▶ _WHAT IS NEEDED_
Your answer should be the full data, transcribed exactly, with no pictures in it.

========

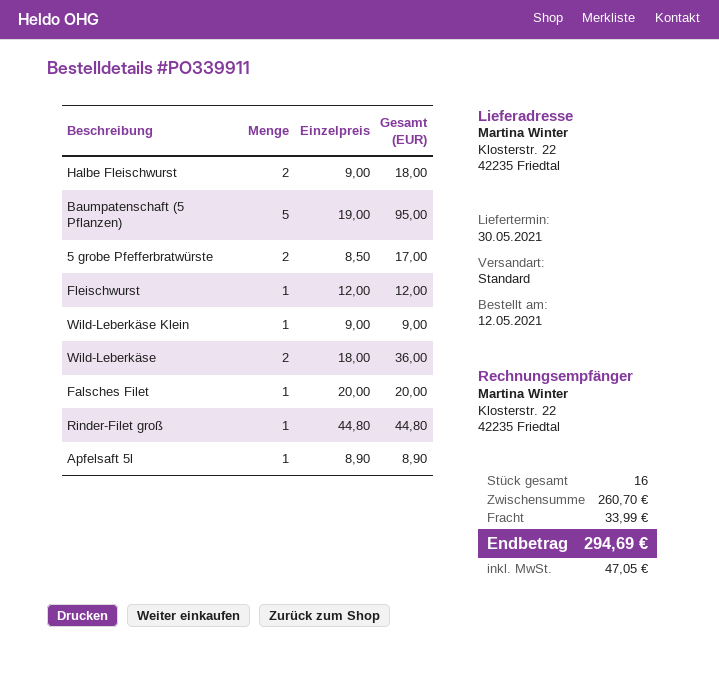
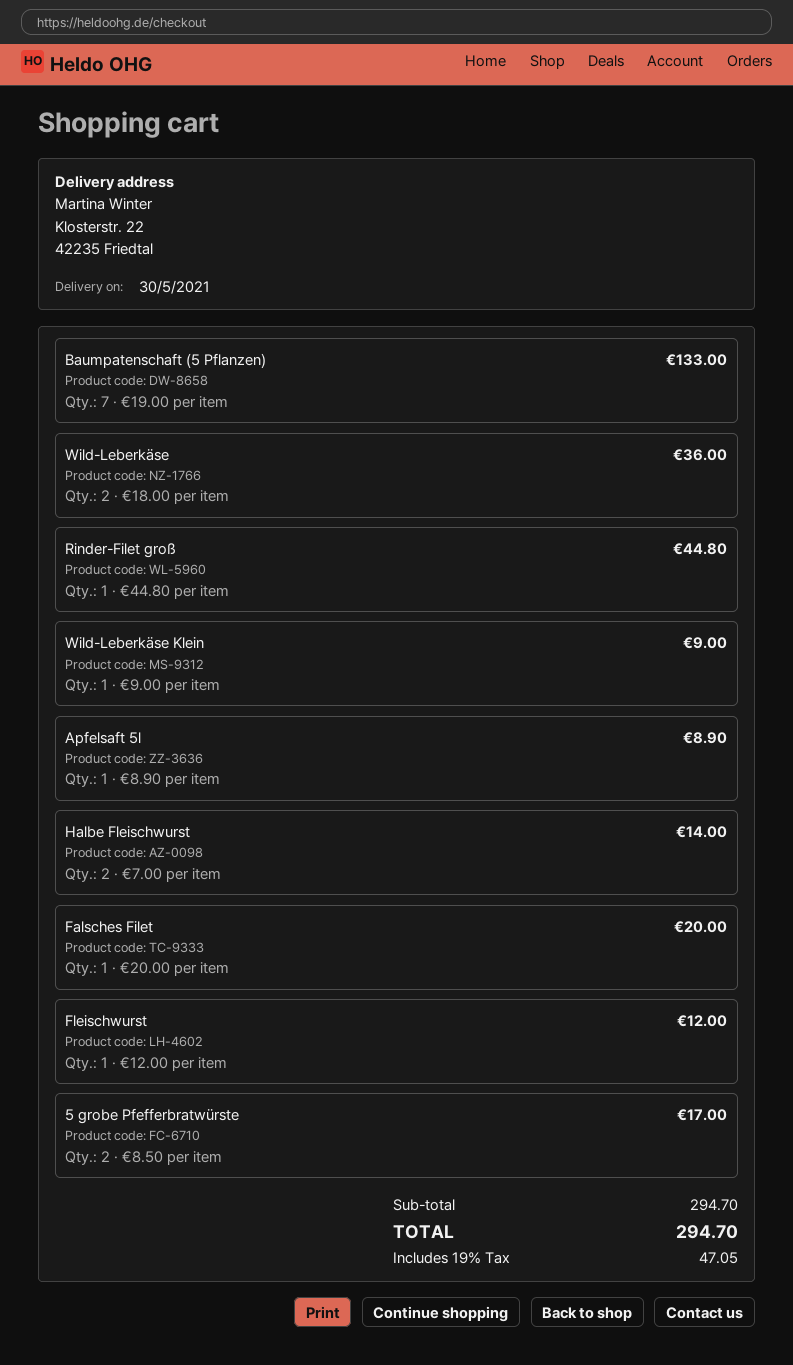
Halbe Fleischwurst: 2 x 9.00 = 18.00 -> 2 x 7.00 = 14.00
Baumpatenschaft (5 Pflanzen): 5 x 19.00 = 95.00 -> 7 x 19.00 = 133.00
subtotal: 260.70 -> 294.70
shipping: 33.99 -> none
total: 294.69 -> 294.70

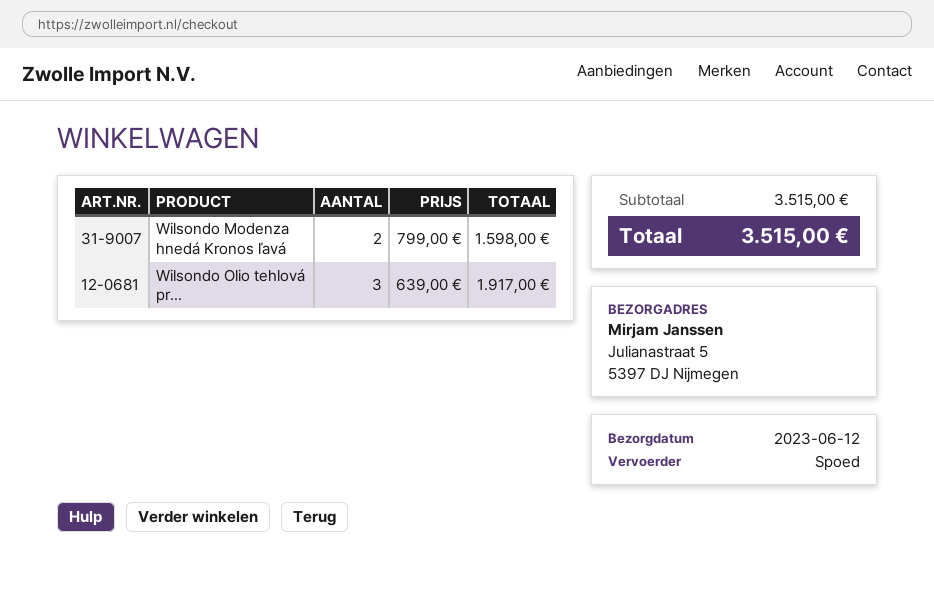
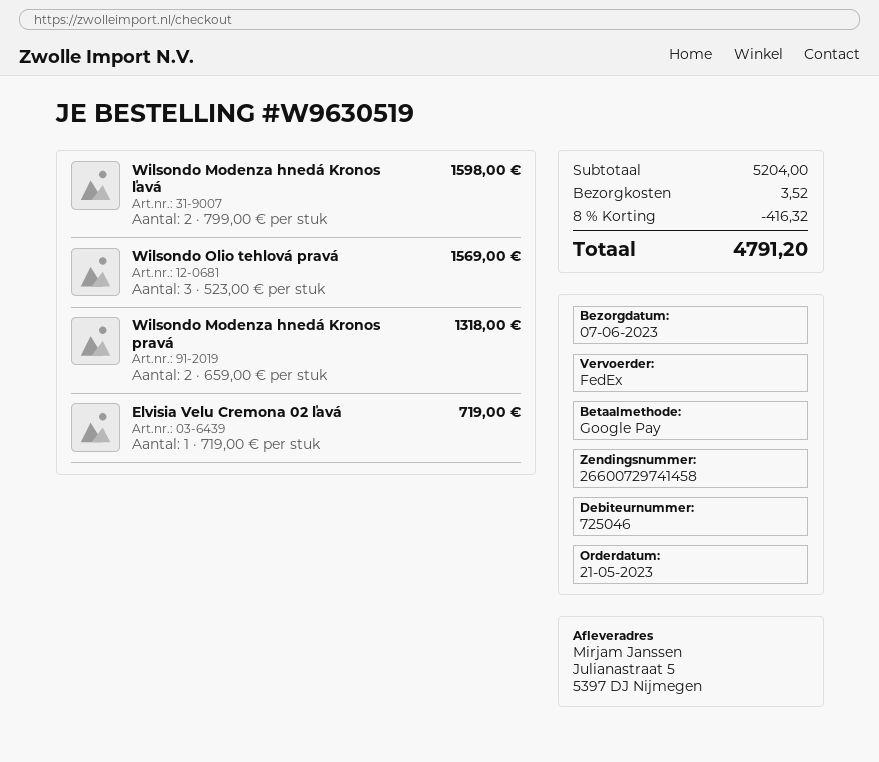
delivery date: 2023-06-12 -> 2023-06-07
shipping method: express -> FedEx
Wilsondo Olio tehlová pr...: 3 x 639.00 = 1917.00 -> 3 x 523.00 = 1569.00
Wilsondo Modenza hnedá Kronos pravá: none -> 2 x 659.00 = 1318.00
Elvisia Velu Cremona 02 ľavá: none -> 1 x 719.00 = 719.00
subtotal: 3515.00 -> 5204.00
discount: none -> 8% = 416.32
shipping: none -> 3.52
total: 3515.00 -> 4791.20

========

▶ _RESULT_
Halbe Fleischwurst: 2 x 9.00 = 18.00 -> 2 x 7.00 = 14.00
Baumpatenschaft (5 Pflanzen): 5 x 19.00 = 95.00 -> 7 x 19.00 = 133.00
subtotal: 260.70 -> 294.70
shipping: 33.99 -> none
total: 294.69 -> 294.70

delivery date: 2023-06-12 -> 2023-06-07
shipping method: express -> FedEx
Wilsondo Olio tehlová pr...: 3 x 639.00 = 1917.00 -> 3 x 523.00 = 1569.00
Wilsondo Modenza hnedá Kronos pravá: none -> 2 x 659.00 = 1318.00
Elvisia Velu Cremona 02 ľavá: none -> 1 x 719.00 = 719.00
subtotal: 3515.00 -> 5204.00
discount: none -> 8% = 416.32
shipping: none -> 3.52
total: 3515.00 -> 4791.20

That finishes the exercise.